Sunday 29 July 2012

Opa Language Tutorial: Part 2

Continuing from part 1, I want to extend my application to actually work with some data. Let's go back to the requirements from earlier and look at how we wish to work with those and map these into the REST idea.

Firstly we require a list of regex expressions, with identifiers and descriptions [1], for example:
  • Expression visa1 describes the card number on Visa cards: ^4[0-9]{12}(?:[0-9]{3})?$
  • Expression master1 describes the card number on Mastercard cards: ^5[1-5][0-9]{14}$
  • Expression diners1 describes the card number on Diners Card cards: ^3(?:0[0-5]|[68][0-9])[0-9]{11}$
So we have a data structure of the form: identifier x regex x description, which in turn can be all represented using strings. Opa allows us to define such data structures as types:

type regexExpression = { string exprID, string regex, string description };

As we're being formal about this, let us also decide that the field exprID should be unique, ie: a primary key for referring to any given expression.

Secondly we want to store these somewhere and conveniently Opa provides us with a database mechanism. These are constructed similarly to types above but use the database keyword and database paths:

database regexDB {
   stringmap(regexExpression) /expressions

The above code defines a database called regexDB which contains a "stringmap" structure of regexExpressions and identified using the database path /expressions.

Firstly the fully qualified database path is /regexDB/expressions . Each path can be considered to be a field in the database. Some "fields" we would rather act more like tables and so we use the Opa type stringmap which is equivalent to a dictionary or hashtable in other languages. Stringmap defines the keys to be of type string and we define the value for those keys to be - in this case - regexExpressions.

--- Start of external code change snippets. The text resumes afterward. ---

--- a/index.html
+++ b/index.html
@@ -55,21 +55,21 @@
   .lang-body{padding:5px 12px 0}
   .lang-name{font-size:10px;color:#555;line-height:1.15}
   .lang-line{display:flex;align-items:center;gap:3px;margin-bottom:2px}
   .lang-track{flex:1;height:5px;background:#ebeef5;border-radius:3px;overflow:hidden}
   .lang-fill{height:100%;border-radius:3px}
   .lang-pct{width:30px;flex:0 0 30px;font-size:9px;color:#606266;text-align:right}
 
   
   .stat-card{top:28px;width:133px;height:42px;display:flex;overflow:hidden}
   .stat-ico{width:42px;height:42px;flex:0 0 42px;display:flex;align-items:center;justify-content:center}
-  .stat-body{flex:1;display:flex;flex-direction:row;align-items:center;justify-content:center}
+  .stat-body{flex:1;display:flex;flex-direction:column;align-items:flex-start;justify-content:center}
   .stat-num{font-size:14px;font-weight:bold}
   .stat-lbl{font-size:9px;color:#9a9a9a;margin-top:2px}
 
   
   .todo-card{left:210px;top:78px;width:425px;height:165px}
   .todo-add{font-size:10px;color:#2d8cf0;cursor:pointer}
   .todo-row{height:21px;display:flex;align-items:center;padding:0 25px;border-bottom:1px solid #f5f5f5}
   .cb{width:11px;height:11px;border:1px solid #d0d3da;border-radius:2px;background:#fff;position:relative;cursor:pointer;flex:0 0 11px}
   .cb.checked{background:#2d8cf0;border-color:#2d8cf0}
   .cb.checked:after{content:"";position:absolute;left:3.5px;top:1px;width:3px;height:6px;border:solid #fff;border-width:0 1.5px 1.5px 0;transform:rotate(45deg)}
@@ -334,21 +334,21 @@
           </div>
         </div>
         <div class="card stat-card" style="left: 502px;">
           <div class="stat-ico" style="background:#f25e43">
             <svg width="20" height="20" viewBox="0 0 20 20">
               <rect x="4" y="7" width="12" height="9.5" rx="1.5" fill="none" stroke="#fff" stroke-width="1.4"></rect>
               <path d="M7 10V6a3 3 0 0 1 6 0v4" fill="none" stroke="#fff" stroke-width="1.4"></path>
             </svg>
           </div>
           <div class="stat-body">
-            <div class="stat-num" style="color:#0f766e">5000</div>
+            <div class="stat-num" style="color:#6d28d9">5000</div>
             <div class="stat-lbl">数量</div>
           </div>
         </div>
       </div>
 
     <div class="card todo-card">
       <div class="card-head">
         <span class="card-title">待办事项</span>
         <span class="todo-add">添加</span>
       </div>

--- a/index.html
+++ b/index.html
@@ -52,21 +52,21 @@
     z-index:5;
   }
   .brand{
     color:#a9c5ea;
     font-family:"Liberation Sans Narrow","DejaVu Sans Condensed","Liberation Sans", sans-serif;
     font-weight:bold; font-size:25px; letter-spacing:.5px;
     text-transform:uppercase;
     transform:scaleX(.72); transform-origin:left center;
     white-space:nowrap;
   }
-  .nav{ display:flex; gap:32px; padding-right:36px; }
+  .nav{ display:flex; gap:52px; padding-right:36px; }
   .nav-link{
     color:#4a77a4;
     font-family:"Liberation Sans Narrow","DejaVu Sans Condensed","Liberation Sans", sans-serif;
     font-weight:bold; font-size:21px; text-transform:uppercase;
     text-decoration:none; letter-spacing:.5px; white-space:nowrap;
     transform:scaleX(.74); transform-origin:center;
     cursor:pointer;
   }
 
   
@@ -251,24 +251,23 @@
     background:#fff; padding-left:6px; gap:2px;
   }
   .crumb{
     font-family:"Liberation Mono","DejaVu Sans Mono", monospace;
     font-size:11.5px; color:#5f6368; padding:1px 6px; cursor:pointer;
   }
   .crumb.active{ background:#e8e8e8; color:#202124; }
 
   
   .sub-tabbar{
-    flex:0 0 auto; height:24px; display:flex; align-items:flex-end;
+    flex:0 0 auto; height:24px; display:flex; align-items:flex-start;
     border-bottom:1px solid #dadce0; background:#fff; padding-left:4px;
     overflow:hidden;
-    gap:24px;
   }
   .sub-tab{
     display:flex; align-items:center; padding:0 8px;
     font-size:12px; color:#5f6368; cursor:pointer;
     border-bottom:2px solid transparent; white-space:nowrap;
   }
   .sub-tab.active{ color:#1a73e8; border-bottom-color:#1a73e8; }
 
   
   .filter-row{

Part of the REST idea was based upon the CRUD concept and indeed all well behaved databases should follow the CRUD concepts. Fortunately REST and CRUD do map quite nicely together and we can define the operations upon the database and data type we have defined:

First we have to note that the /expressions database path can either be used as is, that is there is a resource, eg: http://a.b.c.d/expressions that we can navigate to, or, because we're introduced the concept of a key through the stringmap we could refer directly to resources contained in or under, eg: http://a.b.c.d/expressions/visa1. This gives us the following table:

Verb /expressions /expressions/"k"
GET return a list of expression identifiers even if empty. Return a 200 success code return the full details of expression "k". If "k" doesn't exist then return a 404 error
POST add the requested object if the supplied key in the object doesn't exist. Return a 201 success code as well as the key "k", otherwise return a 400 error. not allowed, return a 400 error
PUT not allowed, return a 400 error modify the database with the given object if the supplied key both exists in the database and matches the key in the supplied object - return a 200 success code. In all other circumstances return a 400 error.
DELETE not allowed, return a 400 error delete the database entry with the given key if it exists in the database and return a 200 success code. In all other circumstances return a 400 error.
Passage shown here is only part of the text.